Но однажды я пошевелилась. Дело было в середине урока. По какой-то причине я встревожилась и покачнулась, так что согнутое колено чуть выпрямилось. По лицу моего учителя мелькнула еле заметная тень удивления; с невероятным спокойствием он закрыл книгу и сказал мне кротко, но строго:
— Маленькая госпожа, очевидно, ваш ум сегодня не настроен на учёбу. Вам лучше пойти к себе и поразмыслить о том, что мы с вами прошли.
Детское сердце моё пронзил стыд. Делать нечего. Я смиренно поклонилась портрету Конфуция, потом сэнсэю, вежливо попятилась из комнаты и, как водится, отправилась сообщить отцу, что занятие завершилось. Отец удивился, ибо время ещё не вышло, и его беспечное замечание: «Как быстро ты сегодня управилась!» — оглушило меня похоронным звоном. Мне по сей день мучительно вспоминать об этой минуте.
И монахи, и учителя привыкли во время занятий не заботиться о телесном удобстве; стоит ли удивляться, что обычные люди прониклись убеждённостью, будто смирение плоти способствует вдохновению. По этой причине мою учёбу планировали таким образом, чтобы самые трудные предметы и самые долгие занятия приходились на тридцать дней в середине зимы: в календаре они значатся как самые холодные дни в году. Наиболее суровым считается девятый день, и в этот день мне следовало заниматься с особенным прилежанием.
Никогда не забуду один такой «девятый день»; сестре тогда было лет четырнадцать. Вскоре её должны были выдать замуж, и поэтому она шила. Я же занималась каллиграфией. В те дни считалось, что человек образованный обязательно должен владеть каллиграфией. И не столько ради красоты — хотя упражнение в мастерстве японской каллиграфии действительно требует такой же увлечённости, как и живопись от художника: считалось, что, дабы научиться целиком и полностью владеть своими мыслями, необходимо прилежно и терпеливо выводить кистью затейливые иероглифы. Душевная смута или небрежность неизменно давали о себе знать, ведь сложная растушёвка требует абсолютной собранности и точности жеста. Вот так, внимательно направляя руку, мы, дети, учились держать ум в узде.

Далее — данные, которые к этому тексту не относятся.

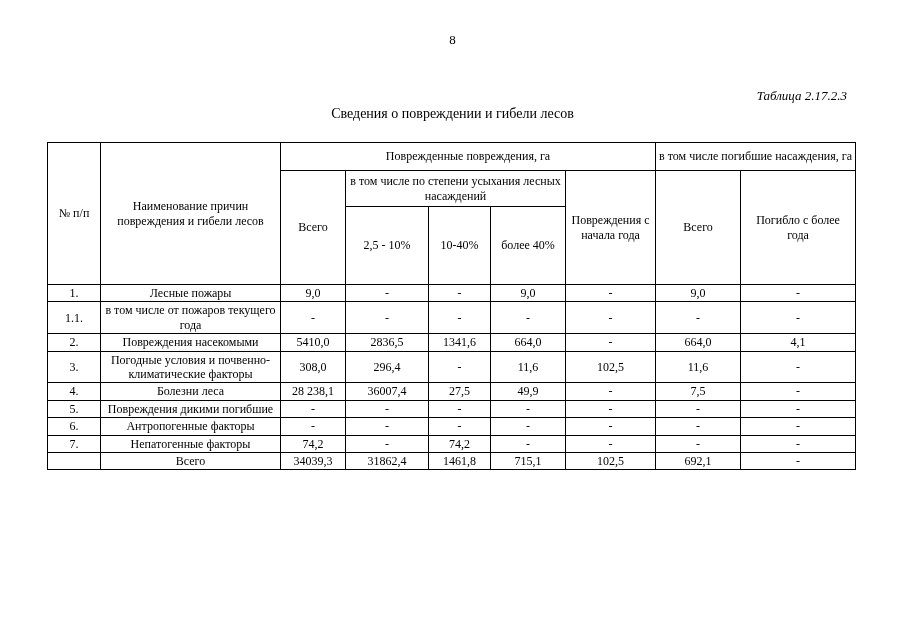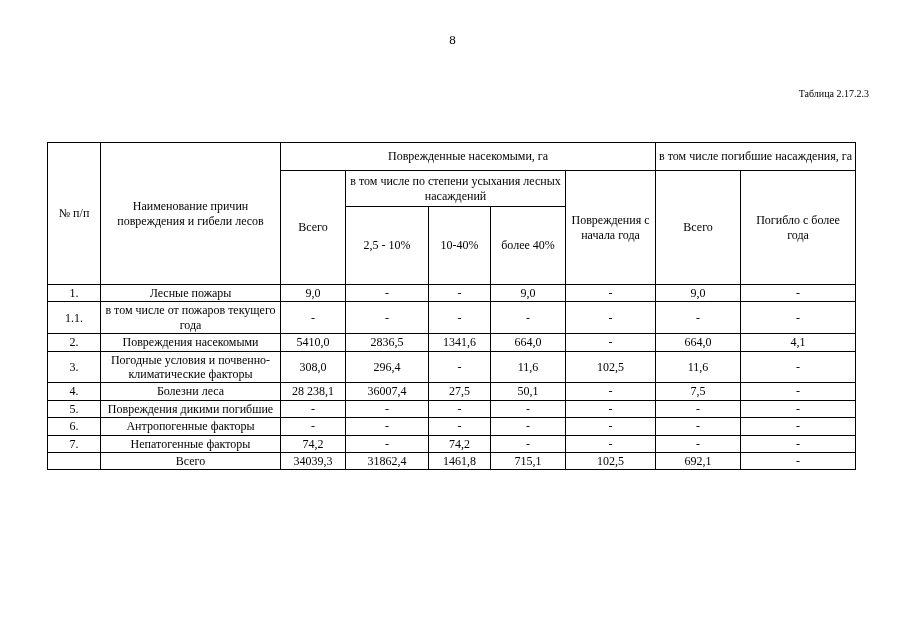"Таблица 2.17.2.3" .table-label { font-size: 10px -> 13px; font-style: none -> italic; right: 36px -> 58px }
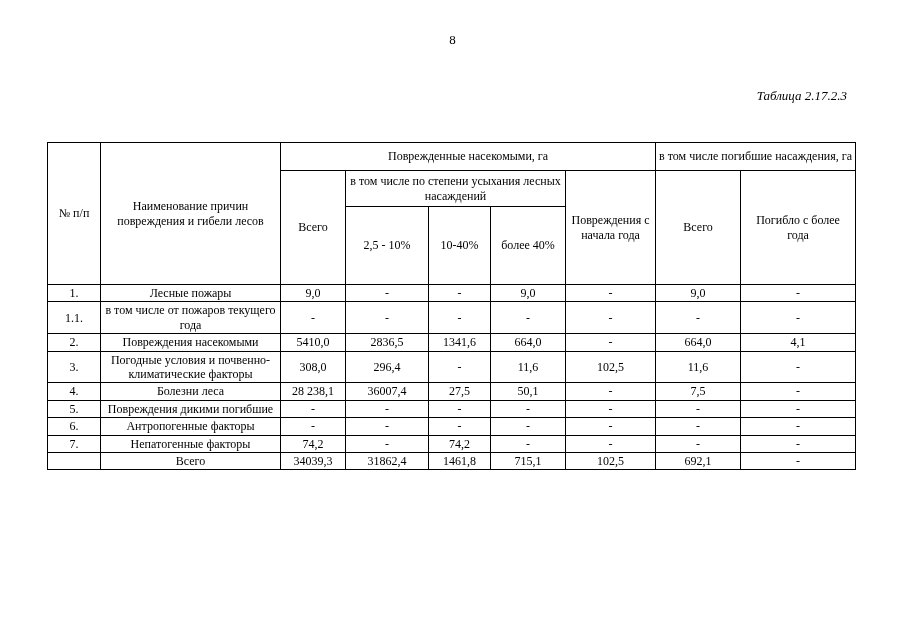"Сведения о повреждении и гибели" div.doc-title { html: none -> <div>Сведения о повреждении и гибели лесов</div> }
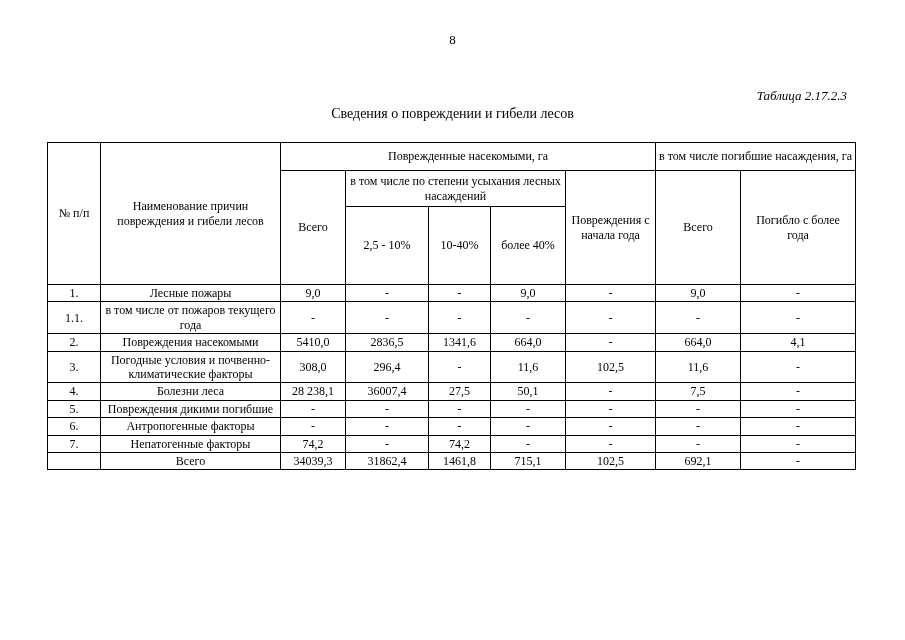"Поврежденные насекомыми, га" th { text: насекомыми -> повреждения }
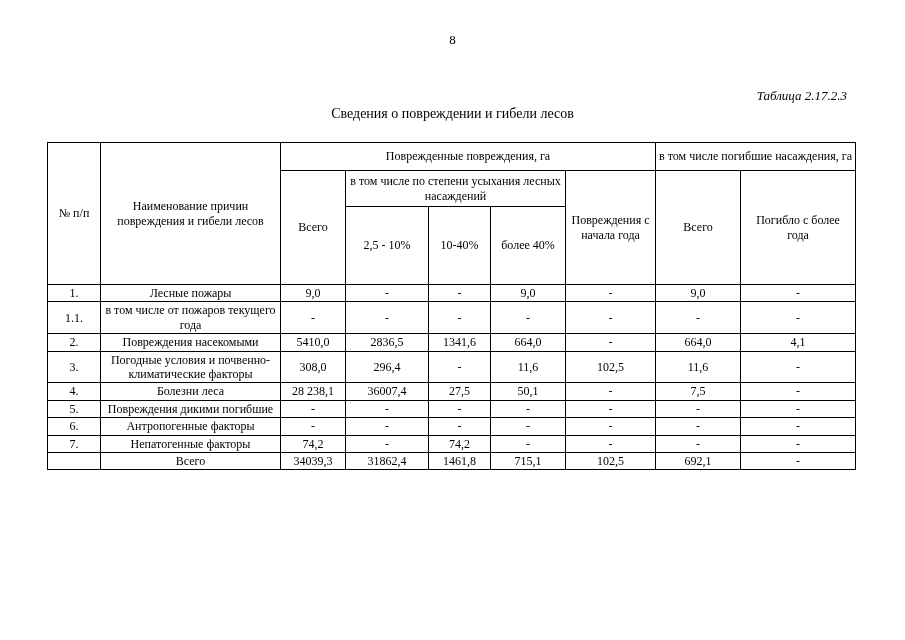"50,1" td { text: 50,1 -> 49,9 }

С первым проблеском солнца в этот «девятый день» Иси пришла меня будить. Стояла лютая стужа. Иси помогла мне одеться, я собрала принадлежности для каллиграфии, сложила большие листы бумаги стопкою на столе, аккуратно вытерла шёлковой тряпочкой все кисти в чернильнице. В ту пору в Японии настолько преклонялись перед образованием, что даже предметы, которыми мы пользовались, считались почти священными. В такие дни мне полагалось самой готовиться к занятиям, но моя добрая Иси не отходила от меня ни на шаг и помогала чем могла, — хотя, разумеется, не делала за меня мою работу. Наконец мы вышли на веранду, которая смотрит в сад. Небо было серое, всюду лежали сугробы. Помню, перистые верхушки бамбука в роще были так густо усыпаны снегом, что походили на раскрытые зонтики. Раз-другой слышался громкий треск, и пушистый снег осыпался на землю: стволы не выдерживали его тяжести. Иси надела соломенные юки-гуцу, усадила меня на закорки и медленно подошла к дереву; я дотянулась до нижней ветки и набрала в горсть чистейший девственный снег — только что с неба. Я топила его; талый снег был мне нужен для каллиграфии. Мне полагалось самой выйти в сад за снегом, но Иси сделала это за меня.
Поскольку отсутствие мирских удобств обусловливало вдохновение, разумеется, я занималась в комнате без очага. Дома у нас строят как в тропиках, так что в отсутствии печурки-хибати с тлеющими угольями холодно в комнате было точь-в-точь как на улице. Японская каллиграфия — занятие тщательное и неторопливое. Тем утром я отморозила пальцы, но поняла это, лишь когда подняла голову и увидела, как добрая нянька плачет, глядя на мою багровую руку. В ту пору с детьми, даже такими маленькими, как я, не церемонились, так что ни я, ни Иси не пошевелились, пока я не закончила урок. И лишь тогда Иси укутала меня в большое утеплённое кимоно, вдобавок подогретое, и спешно отнесла в комнату бабушки. Там меня ждала миска тёплой сладкой рисовой каши, которую бабушка сварила собственноручно. Спрятав замёрзшие коленки под мягкое стёганое одеяло, накрывавшее очаг-котацу, я ела кашу, Иси тем временем растирала снегом мою онемевшую руку.
Разумеется, никто и никогда не ставил под сомнение необходимость подобных строгостей, но я полагаю, что моя матушка всё же порой переживала из-за этого, поскольку я росла болезненной. Как-то раз я вошла в комнату, когда они с отцом разговаривали.